Yes, the tests are running in the DevKit. Running jetson_clocks made no difference, same results. Moreover, just noticed that the Jetson with Balena has 32 GB and the other 16 GB of RAM, but I don’t think that could affect negatively the performance.
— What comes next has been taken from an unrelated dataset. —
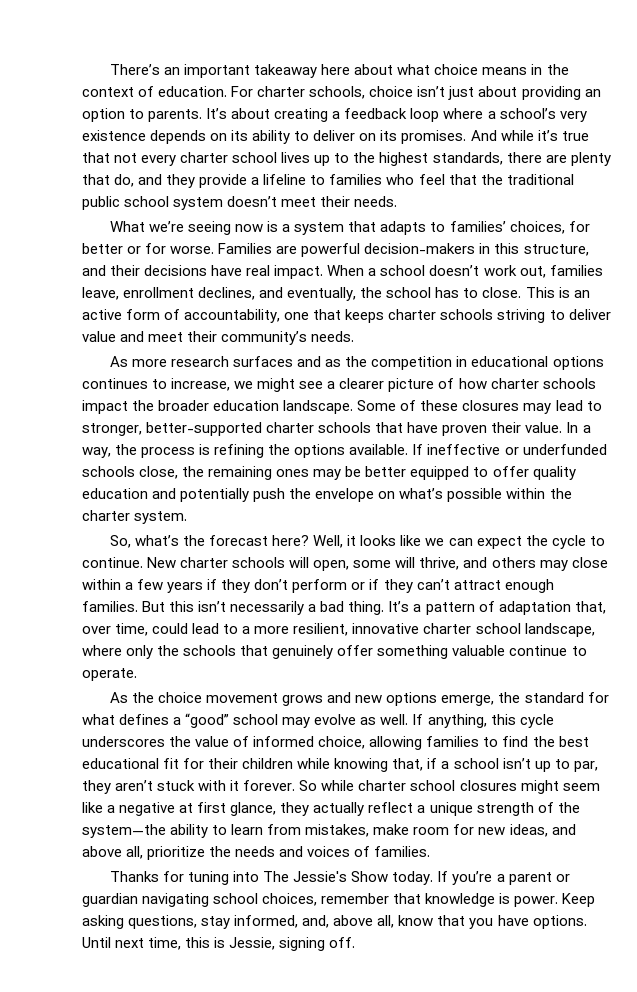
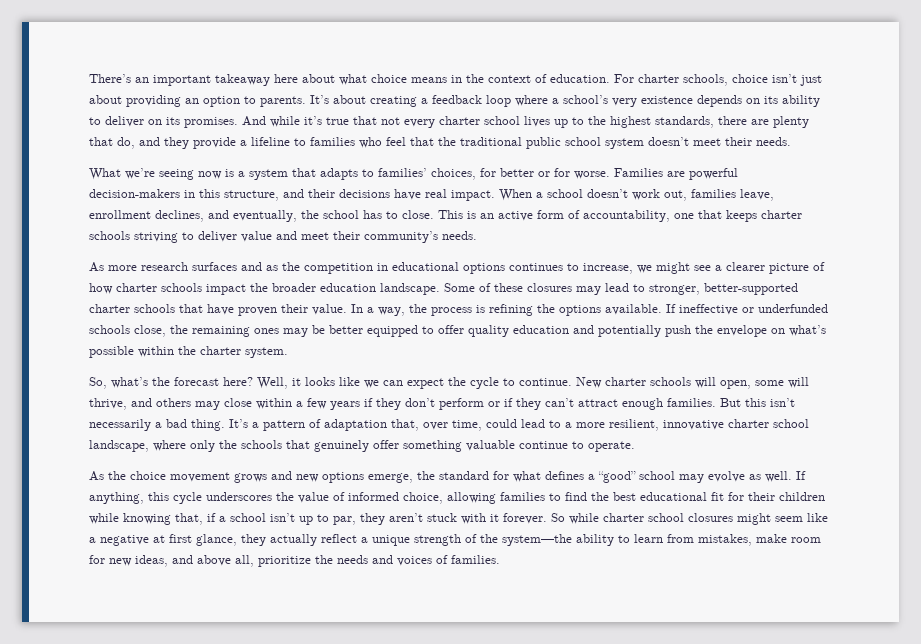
- Thanks for tuning into The Jessie's Show today. If you’re a parent or guardian navigating school choices, remember that knowledge is power. Keep asking questions, stay informed, and, above all, know that you have options. Until next time, this is Jessie, signing off.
These are the results of tegrastast:
For balena Xavier
RAM 27794/31924MB (lfb 608x4MB) CPU [0%@1190,0%@1190,0%@1190,0%@1190,11%@1190,37%@1190,11%@1190,41%@1190] EMC_FREQ 40%@1331 GR3D_FREQ 99%@675 APE 150 MTS fg 0% bg 7% AO@29C GPU@31C iwlwifi@33C Tdiode@33.75C PMIC@100C AUX@28.5C CPU@30C thermal@29.55C Tboard@30C GPU 4797/513 CPU 774/725 SOC 2167/1137 CV 0/0 VDDRQ 1702/467 SYS5V 2688/1869
For raw ubuntu
RAM 13934/15823MB (lfb 124x4MB) SWAP 26/7911MB (cached 1MB) CPU [9%@2265,7%@2265,13%@2265,16%@2265,7%@2265,8%@2265,19%@2265,18%@2265] EMC_FREQ 0% GR3D_FREQ 98% AO@48C GPU@54.5C iwlwifi@47C Tdiode@52C PMIC@100C AUX@47C CPU@50.5C thermal@50C Tboard@47C GPU 20037/2670 CPU 2602/1987 SOC 4743/2236 CV 0/0 VDDRQ 2753/559 SYS5V 3588/2305
I don’t know if there is any substantial difference there. Also that L4T can be slightly different (just the last number) doesn’t seem like a reason for such a difference in performance.
I wanted to test a tensorflow model to see if same problem arises. Indeed running a model, same code, same behavior as the original issue. In Balena we get 20 FPS and without Balena 41FPS. I updated the repository to test this since it is easier to reproduce, no compilation required or tensorRT, just raw tensorflow.
EDIT: Just tested the code in balena with the 16GB version, and as expected, same results.